Economic Assessment of Coal-Fired Power Unit Decarbonization Retrofit with High-Temperature Gas-Cooled Reactors – (CPECC)

August 24, 2024

Energies, 2024 – China Power Engineering Consulting Group & Xiamen University

Overview

This 2024 study, published in Energies and led by Bixiong Luo et al., evaluates the economic feasibility of repowering existing coal-fired power plants with high-temperature gas-cooled reactors (HTGRs) — a promising approach within the coal-to-nuclear (C2N) transition.

The team used the G4-ECONS cost assessment model (developed by the Generation IV International Forum) to analyze a case study: replacing the boiler of a 600 MW supercritical coal plant with two 272 MWe HTGR units.

Key findings

  • Cost reduction:
    Retrofitting an existing coal plant with HTGRs reduces total capitalized costs by 11–19% compared with building a new (greenfield) nuclear plant.

  • Efficiency and costs:
    The study estimates C2N levelized unit electricity cost (LUEC) at 0.079–0.081 USD/kWh, compared to 0.083 USD/kWh for a greenfield reactor.
    However, C2N projects must still reduce LUEC by ~20% to be competitive with current feed-in tariffs in China.

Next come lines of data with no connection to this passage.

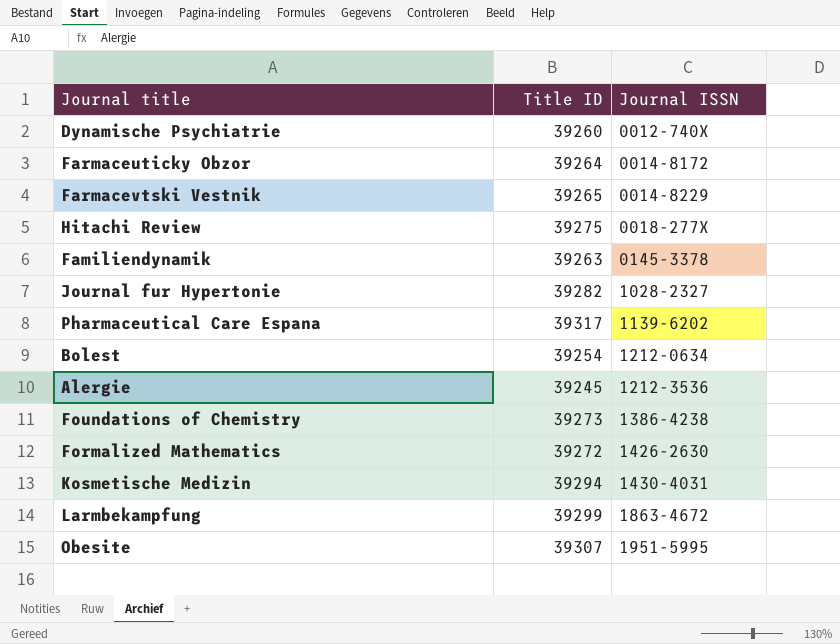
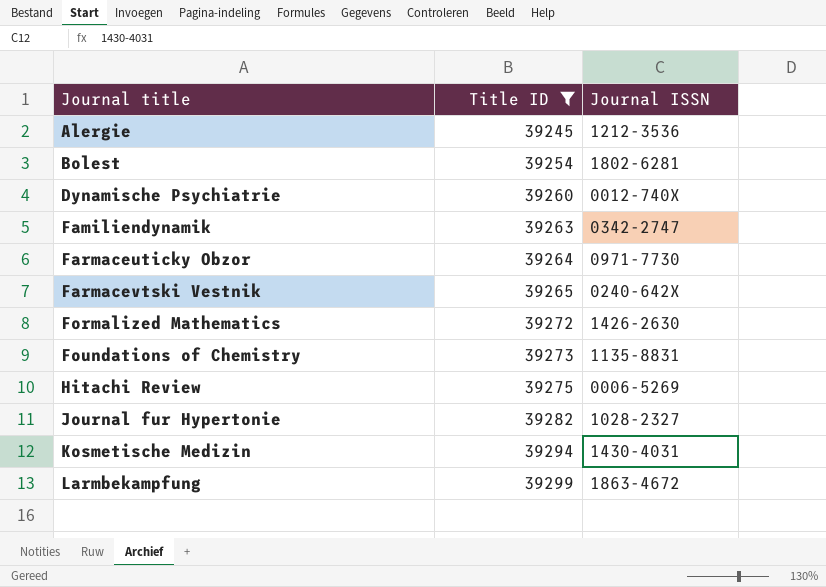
filter: none -> Title ID <= 39299
row order: Journal ISSN ascending -> Journal title ascending
Bolest | Journal ISSN: 1212-0634 -> 1802-6281
Familiendynamik | Journal ISSN: 0145-3378 -> 0342-2747
Farmaceuticky Obzor | Journal ISSN: 0014-8172 -> 0971-7730
Farmacevtski Vestnik | Journal ISSN: 0014-8229 -> 0240-642X
Foundations of Chemistry | Journal ISSN: 1386-4238 -> 1135-8831
Hitachi Review | Journal ISSN: 0018-277X -> 0006-5269

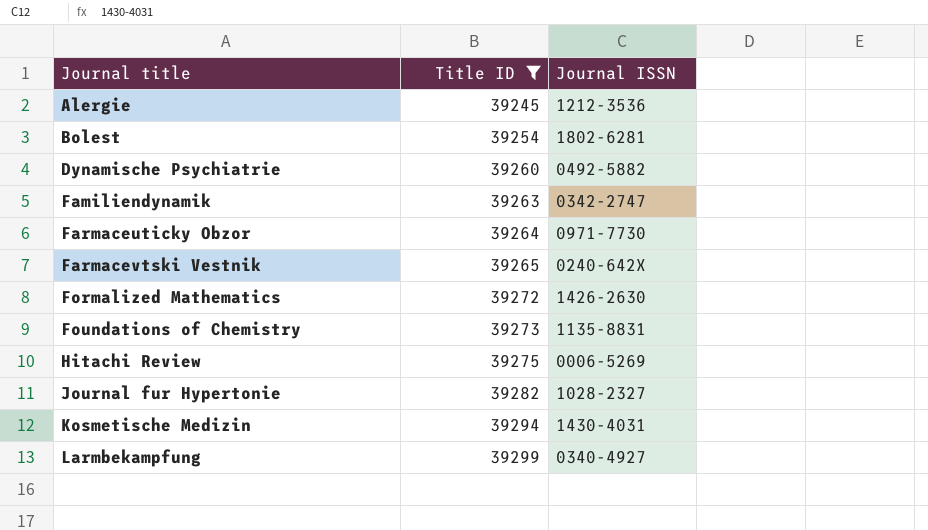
Dynamische Psychiatrie | Journal ISSN: 0012-740X -> 0492-5882
Larmbekampfung | Journal ISSN: 1863-4672 -> 0340-4927

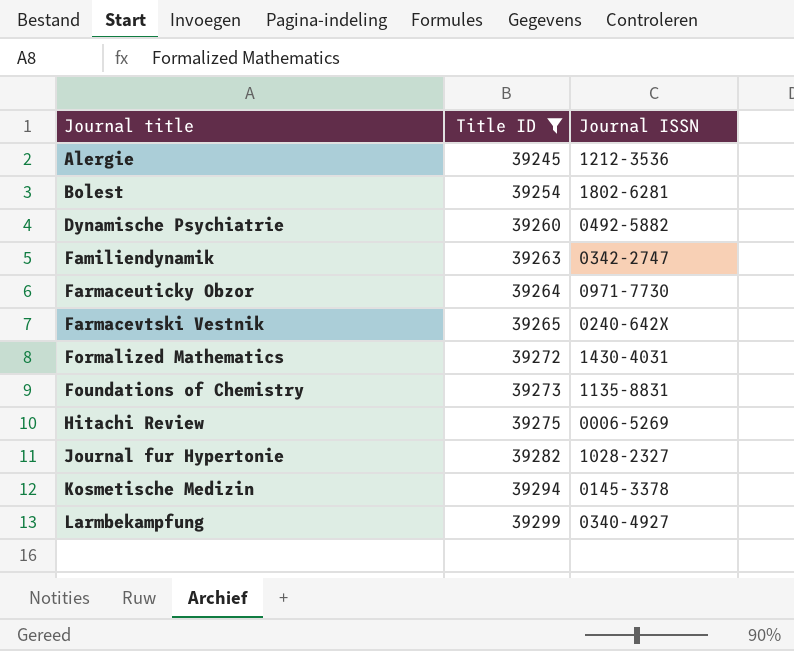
Formalized Mathematics | Journal ISSN: 1426-2630 -> 1430-4031
Kosmetische Medizin | Journal ISSN: 1430-4031 -> 0145-3378

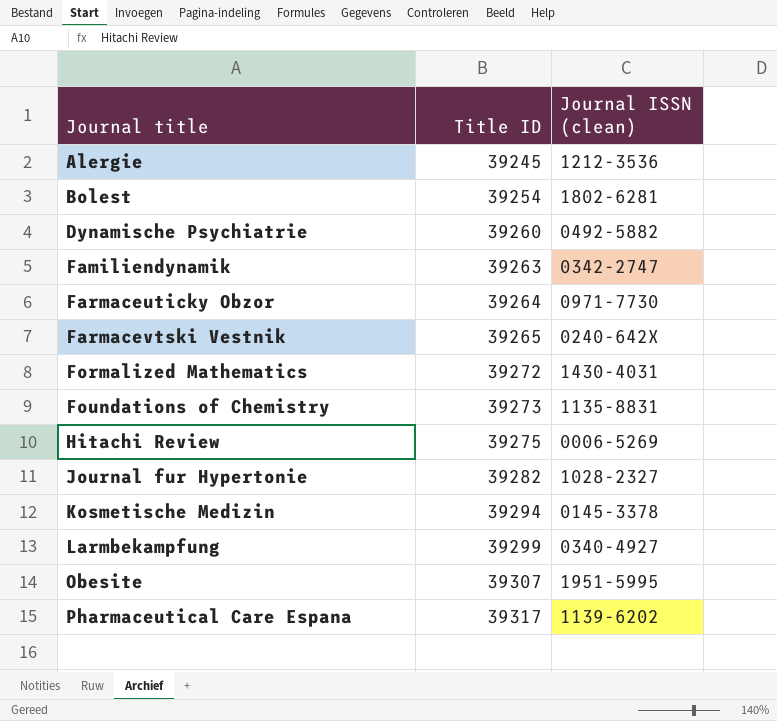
filter: Title ID <= 39299 -> none
column name: Journal ISSN -> Journal ISSN (clean)

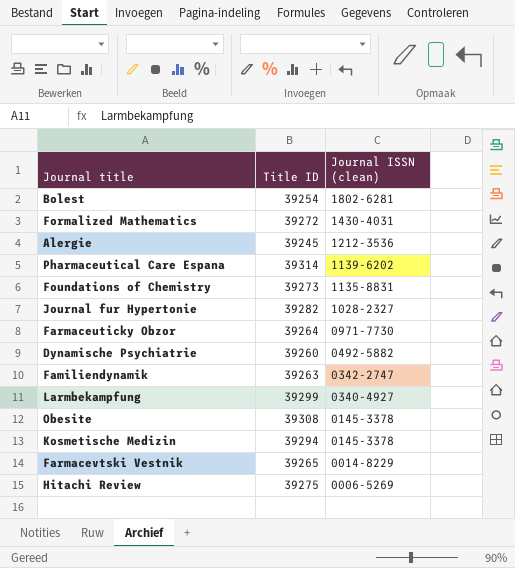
row order: Journal title ascending -> Journal ISSN (clean) descending
Pharmaceutical Care Espana | Title ID: 39317 -> 39314
Obesite | Title ID: 39307 -> 39308
Obesite | Journal ISSN (clean): 1951-5995 -> 0145-3378
Farmacevtski Vestnik | Journal ISSN (clean): 0240-642X -> 0014-8229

  • Construction timeline:
    A full C2N retrofit, including safety reassessment and demolition of the old coal systems, is estimated to take six years — comparable to a standard nuclear plant build.

  • Reused infrastructure:
    Reusing the existing coal plant’s grid connection, water systems, and land significantly reduces costs, but coal ash removal and temporary power dispatch during retrofitting can offset up to 5% of the savings.

  • Implication:
    C2N could help avoid asset stranding in China’s young coal fleet (average age <15 years), supporting carbon neutrality goals by reusing existing infrastructure for clean baseload generation.

Repower Perspective

This research represents a major step forward for the coal-to-nuclear transition — moving from concept to quantifiable economics.
While challenges remain in cost and licensing, the findings demonstrate that repowering existing coal infrastructure with modular, advanced reactors is technically feasible and economically promising when supported by targeted policy and innovation.

At Repower, we see studies like this as essential milestones: turning theory into actionable pathways that combine decarbonization with industrial reuse — the essence of repowering.